Work task:
Go to the line holding "Users' shared mail" in the data below and repeat it exactly, then each line after it up to and including the one holding "(boolean, default: false)". Omit pictures.

═════ Records for this exercise ═════

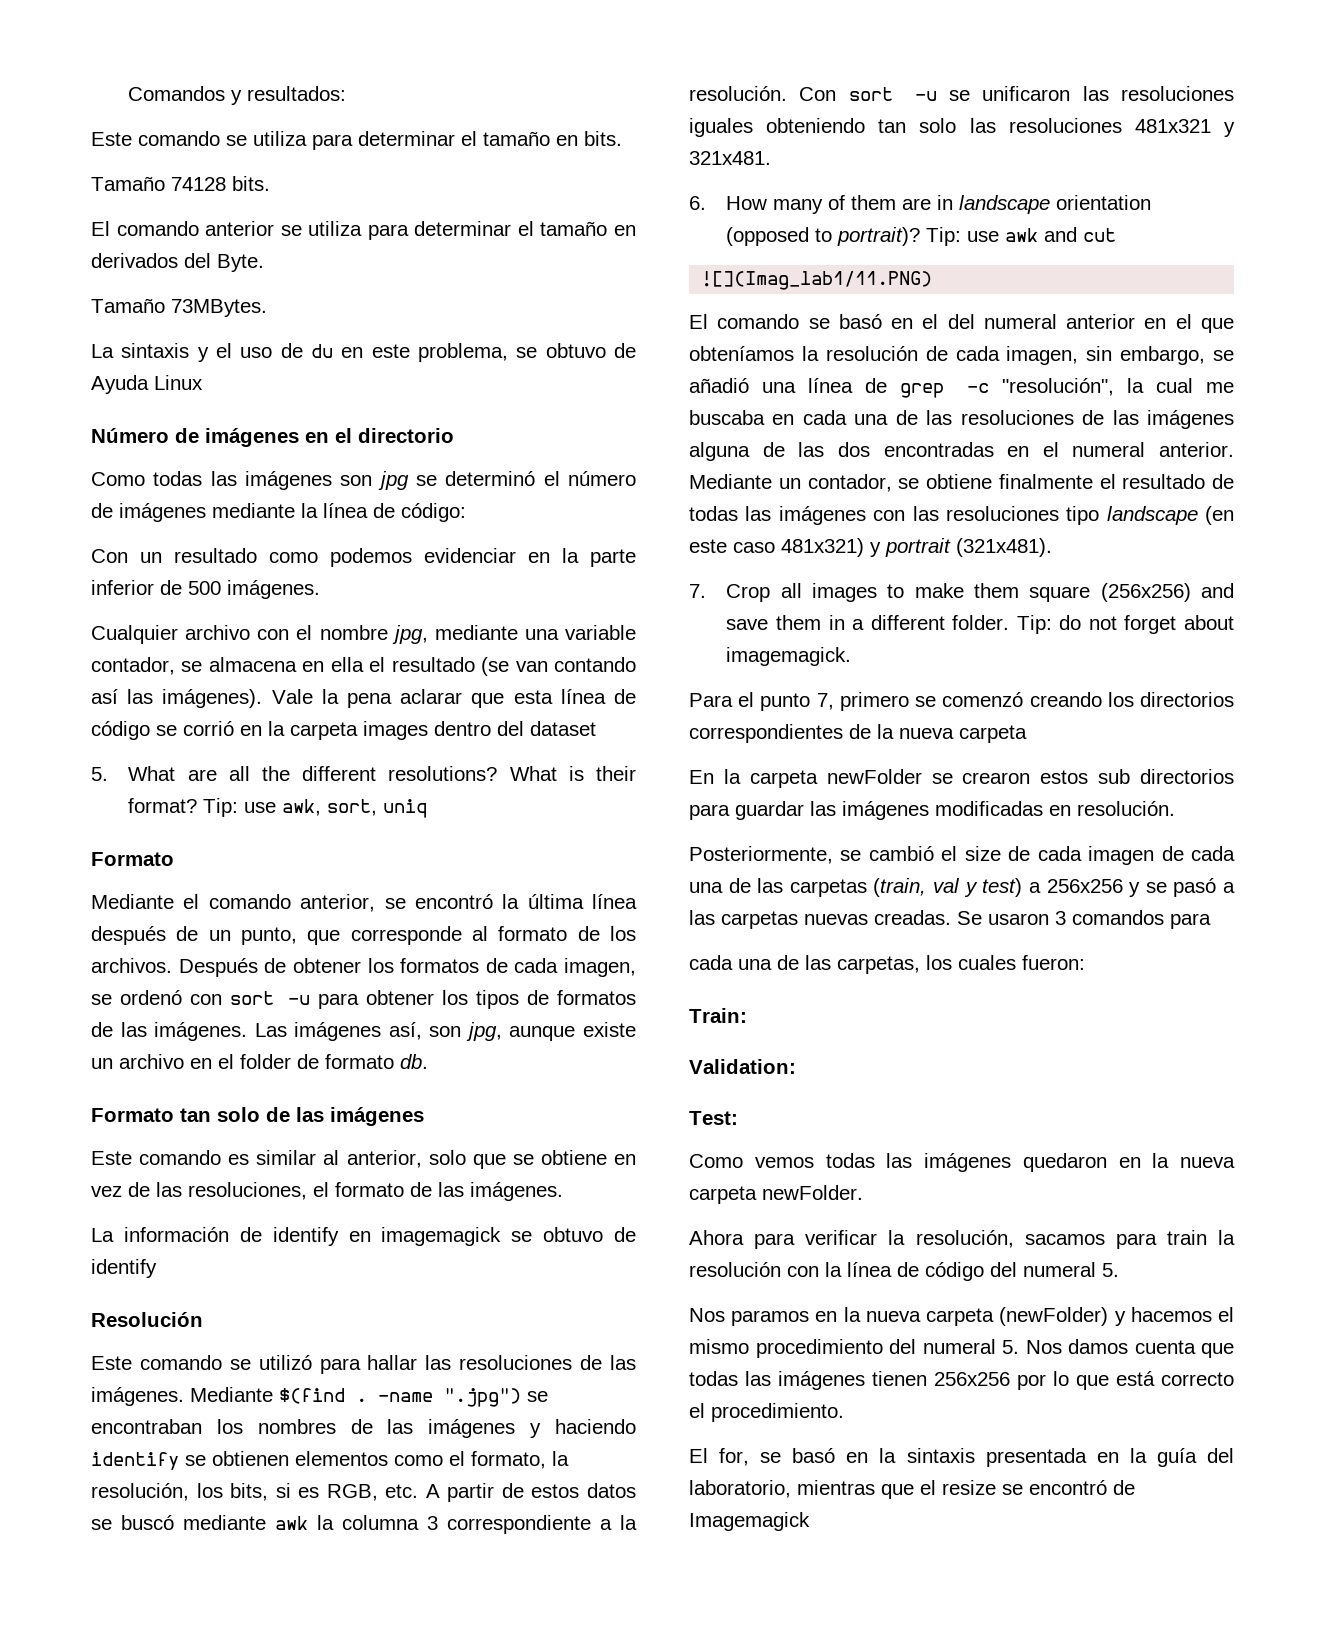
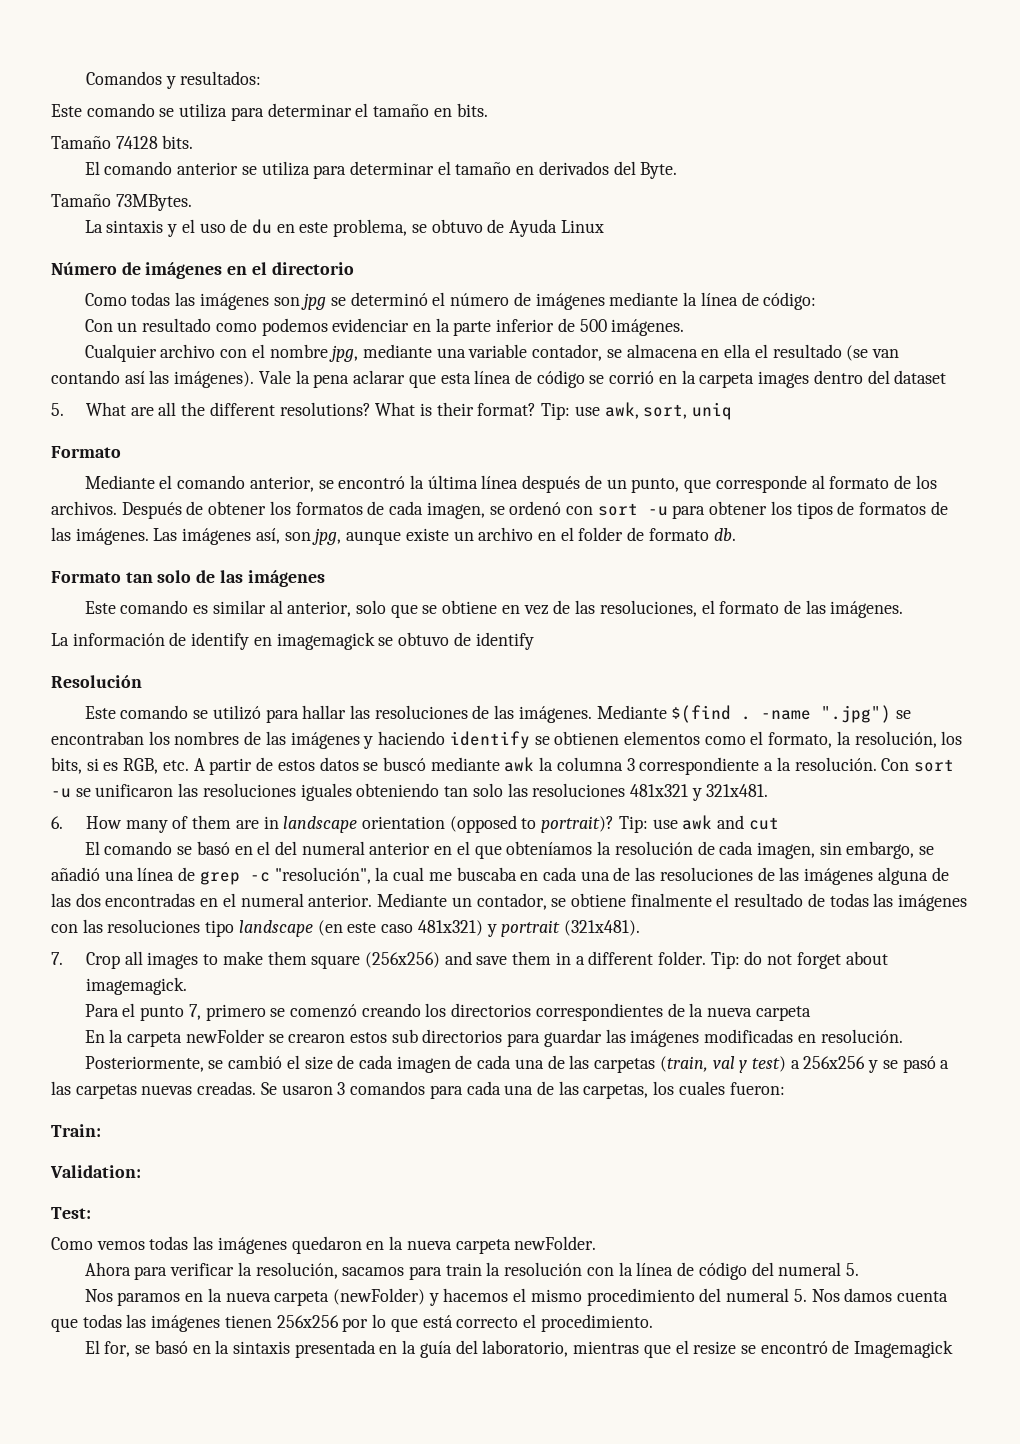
- ![](Imag_lab1/11.PNG)
- Se usaron 3 comandos para
- cada una de las carpetas, los cuales fueron:
+ Se usaron 3 comandos para cada una de las carpetas, los cuales fueron:

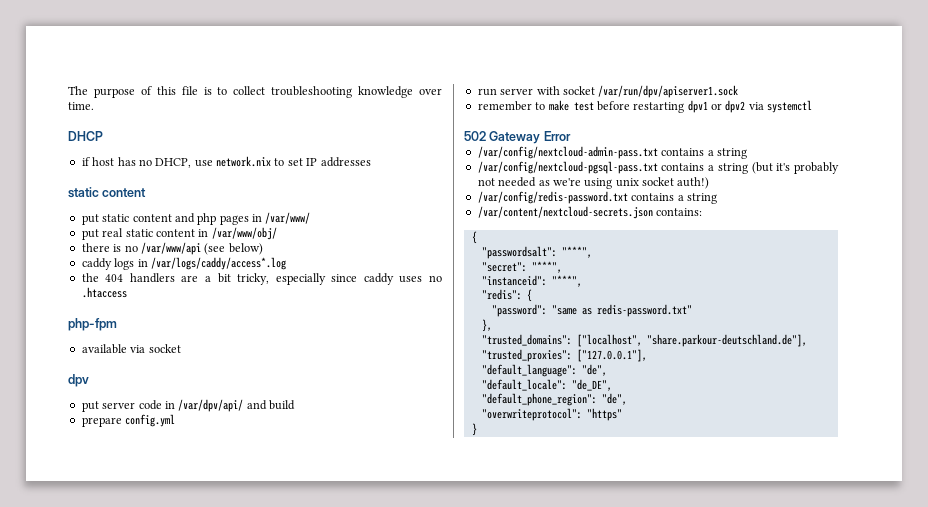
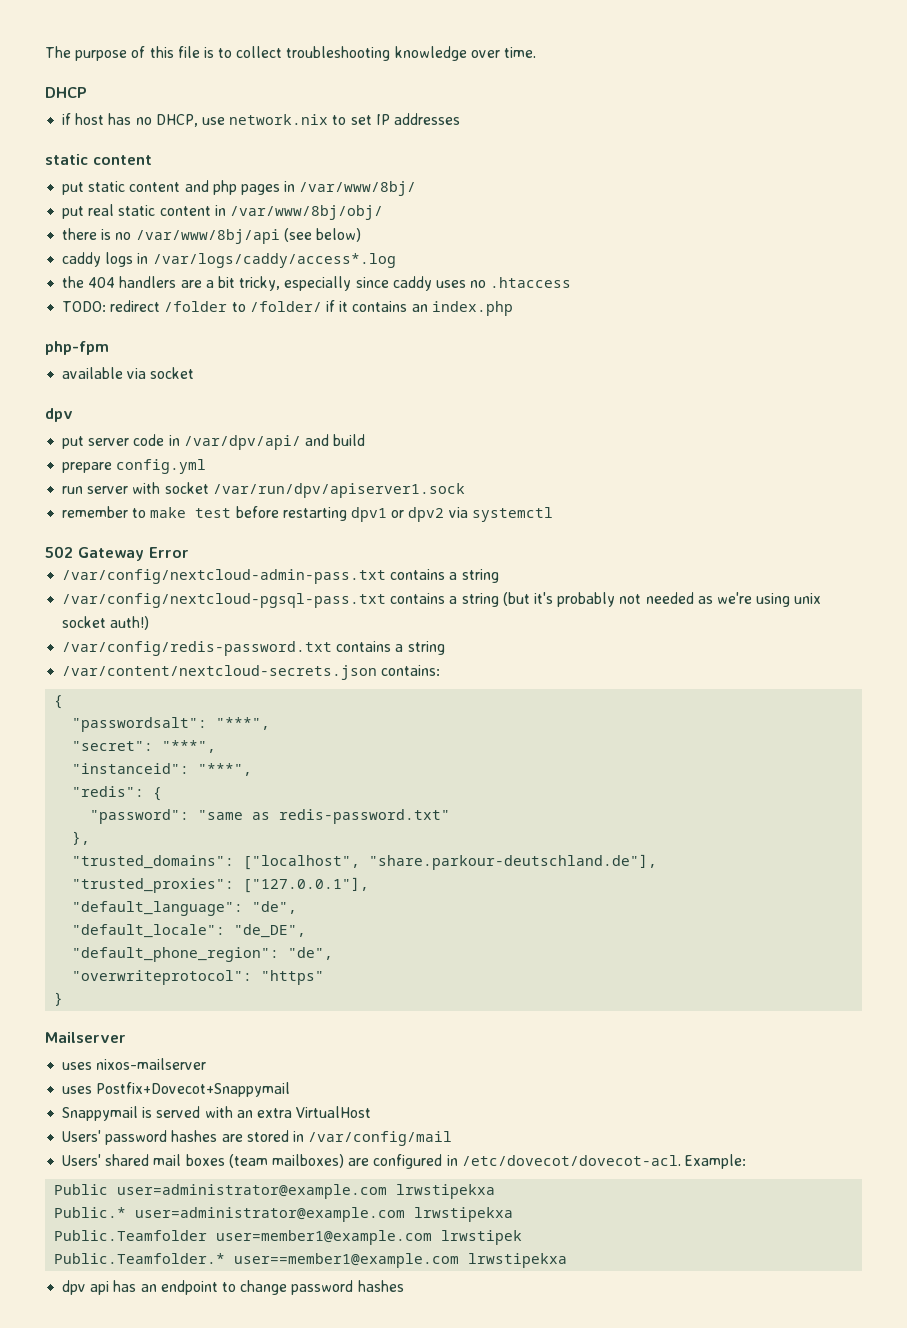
- put static content and php pages in /var/www/
+ put static content and php pages in /var/www/8bj/
- put real static content in /var/www/obj/
+ put real static content in /var/www/8bj/obj/
- there is no /var/www/api (see below)
+ there is no /var/www/8bj/api (see below)
+ TODO: redirect /folder to /folder/ if it contains an index.php
+ Mailserver
+ uses nixos-mailserver
+ uses Postfix+Dovecot+Snappymail
+ Snappymail is served with an extra VirtualHost
+ Users' password hashes are stored in /var/config/mail
+ Users' shared mail boxes (team mailboxes) are configured in /etc/dovecot/dovecot-acl. Example:
+ Public user=administrator@example.com lrwstipekxa
+ Public.* user=administrator@example.com lrwstipekxa
+ Public.Teamfolder user=member1@example.com lrwstipek
+ Public.Teamfolder.* user==member1@example.com lrwstipekxa
+ dpv api has an endpoint to change password hashes

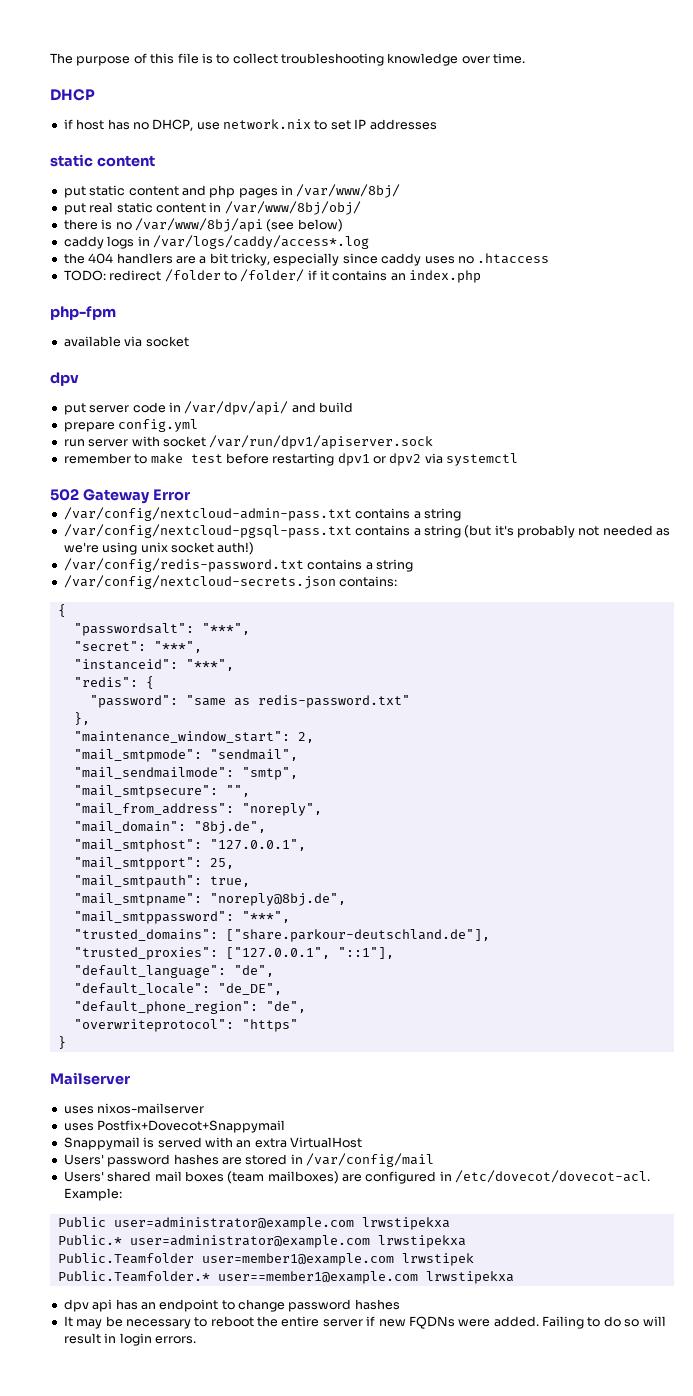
- run server with socket /var/run/dpv/apiserver1.sock
+ run server with socket /var/run/dpv1/apiserver.sock
- /var/content/nextcloud-secrets.json contains:
+ /var/config/nextcloud-secrets.json contains:
+ "maintenance_window_start": 2,
+ "mail_smtpmode": "sendmail",
+ "mail_sendmailmode": "smtp",
+ "mail_smtpsecure": "",
+ "mail_from_address": "noreply",
+ "mail_domain": "8bj.de",
+ "mail_smtphost": "127.0.0.1",
+ "mail_smtpport": 25,
+ "mail_smtpauth": true,
+ "mail_smtpname": "noreply@8bj.de",
+ "mail_smtppassword": "***",
- "trusted_domains": ["localhost", "share.parkour-deutschland.de"],
+ "trusted_domains": ["share.parkour-deutschland.de"],
- "trusted_proxies": ["127.0.0.1"],
+ "trusted_proxies": ["127.0.0.1", "::1"],
+ It may be necessary to reboot the entire server if new FQDNs were added. Failing to do so will result in login errors.

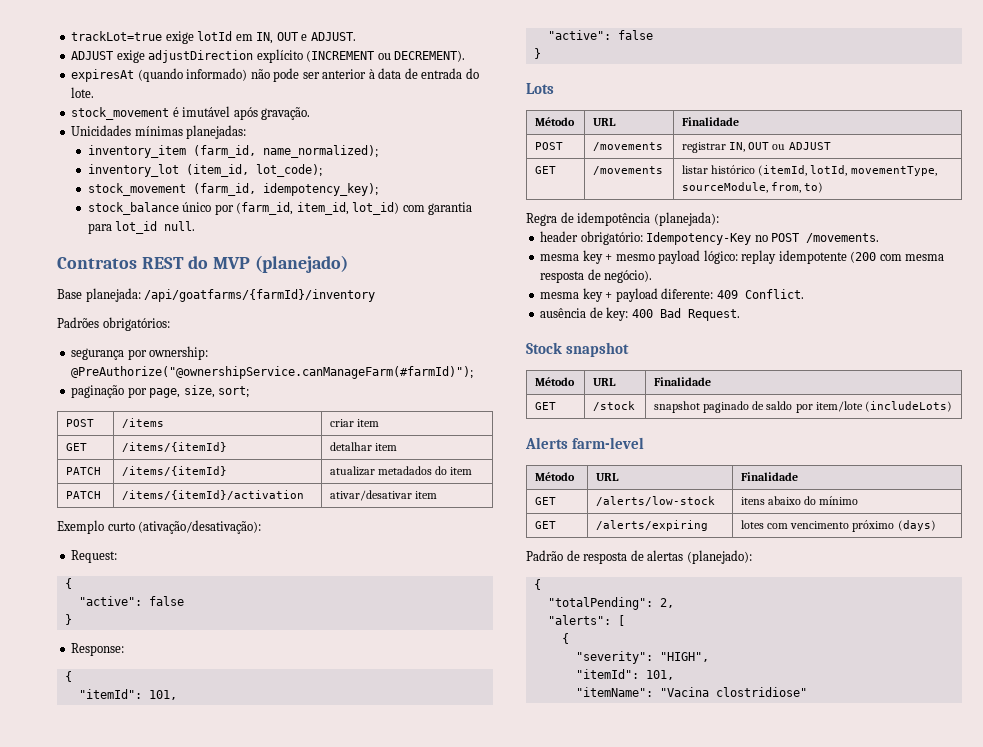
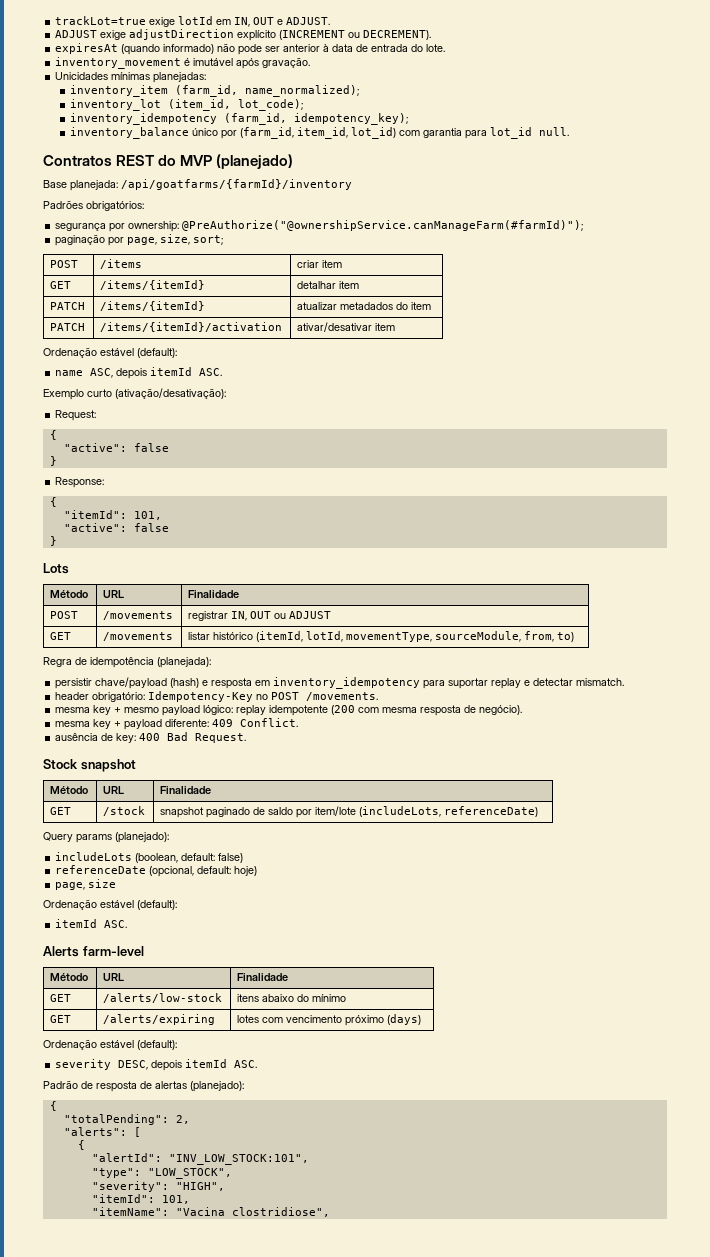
- stock_movement é imutável após gravação.
+ inventory_movement é imutável após gravação.
- stock_movement (farm_id, idempotency_key);
+ inventory_idempotency (farm_id, idempotency_key);
- stock_balance único por (farm_id, item_id, lot_id) com garantia para lot_id null.
+ inventory_balance único por (farm_id, item_id, lot_id) com garantia para lot_id null.
  PATCH | /items/{itemId}/activation | ativar/desativar item
+ Ordenação estável (default):
+ name ASC, depois itemId ASC.
+ persistir chave/payload (hash) e resposta em inventory_idempotency para suportar replay e detectar mismatch.
- GET | /stock | snapshot paginado de saldo por item/lote (includeLots)
+ GET | /stock | snapshot paginado de saldo por item/lote (includeLots, referenceDate)
+ Query params (planejado):
+ includeLots (boolean, default: false)
+ referenceDate (opcional, default: hoje)
+ page, size
+ Ordenação estável (default):
+ itemId ASC.
  GET | /alerts/expiring | lotes com vencimento próximo (days)
+ Ordenação estável (default):
+ severity DESC, depois itemId ASC.
+ "alertId": "INV_LOW_STOCK:101",
+ "type": "LOW_STOCK",
- "itemName": "Vacina clostridiose"
+ "itemName": "Vacina clostridiose",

═════

Solution:
+ Users' shared mail boxes (team mailboxes) are configured in /etc/dovecot/dovecot-acl. Example:
+ Public user=administrator@example.com lrwstipekxa
+ Public.* user=administrator@example.com lrwstipekxa
+ Public.Teamfolder user=member1@example.com lrwstipek
+ Public.Teamfolder.* user==member1@example.com lrwstipekxa
+ dpv api has an endpoint to change password hashes

- run server with socket /var/run/dpv/apiserver1.sock
+ run server with socket /var/run/dpv1/apiserver.sock
- /var/content/nextcloud-secrets.json contains:
+ /var/config/nextcloud-secrets.json contains:
+ "maintenance_window_start": 2,
+ "mail_smtpmode": "sendmail",
+ "mail_sendmailmode": "smtp",
+ "mail_smtpsecure": "",
+ "mail_from_address": "noreply",
+ "mail_domain": "8bj.de",
+ "mail_smtphost": "127.0.0.1",
+ "mail_smtpport": 25,
+ "mail_smtpauth": true,
+ "mail_smtpname": "noreply@8bj.de",
+ "mail_smtppassword": "***",
- "trusted_domains": ["localhost", "share.parkour-deutschland.de"],
+ "trusted_domains": ["share.parkour-deutschland.de"],
- "trusted_proxies": ["127.0.0.1"],
+ "trusted_proxies": ["127.0.0.1", "::1"],
+ It may be necessary to reboot the entire server if new FQDNs were added. Failing to do so will result in login errors.

- stock_movement é imutável após gravação.
+ inventory_movement é imutável após gravação.
- stock_movement (farm_id, idempotency_key);
+ inventory_idempotency (farm_id, idempotency_key);
- stock_balance único por (farm_id, item_id, lot_id) com garantia para lot_id null.
+ inventory_balance único por (farm_id, item_id, lot_id) com garantia para lot_id null.
  PATCH | /items/{itemId}/activation | ativar/desativar item
+ Ordenação estável (default):
+ name ASC, depois itemId ASC.
+ persistir chave/payload (hash) e resposta em inventory_idempotency para suportar replay e detectar mismatch.
- GET | /stock | snapshot paginado de saldo por item/lote (includeLots)
+ GET | /stock | snapshot paginado de saldo por item/lote (includeLots, referenceDate)
+ Query params (planejado):
+ includeLots (boolean, default: false)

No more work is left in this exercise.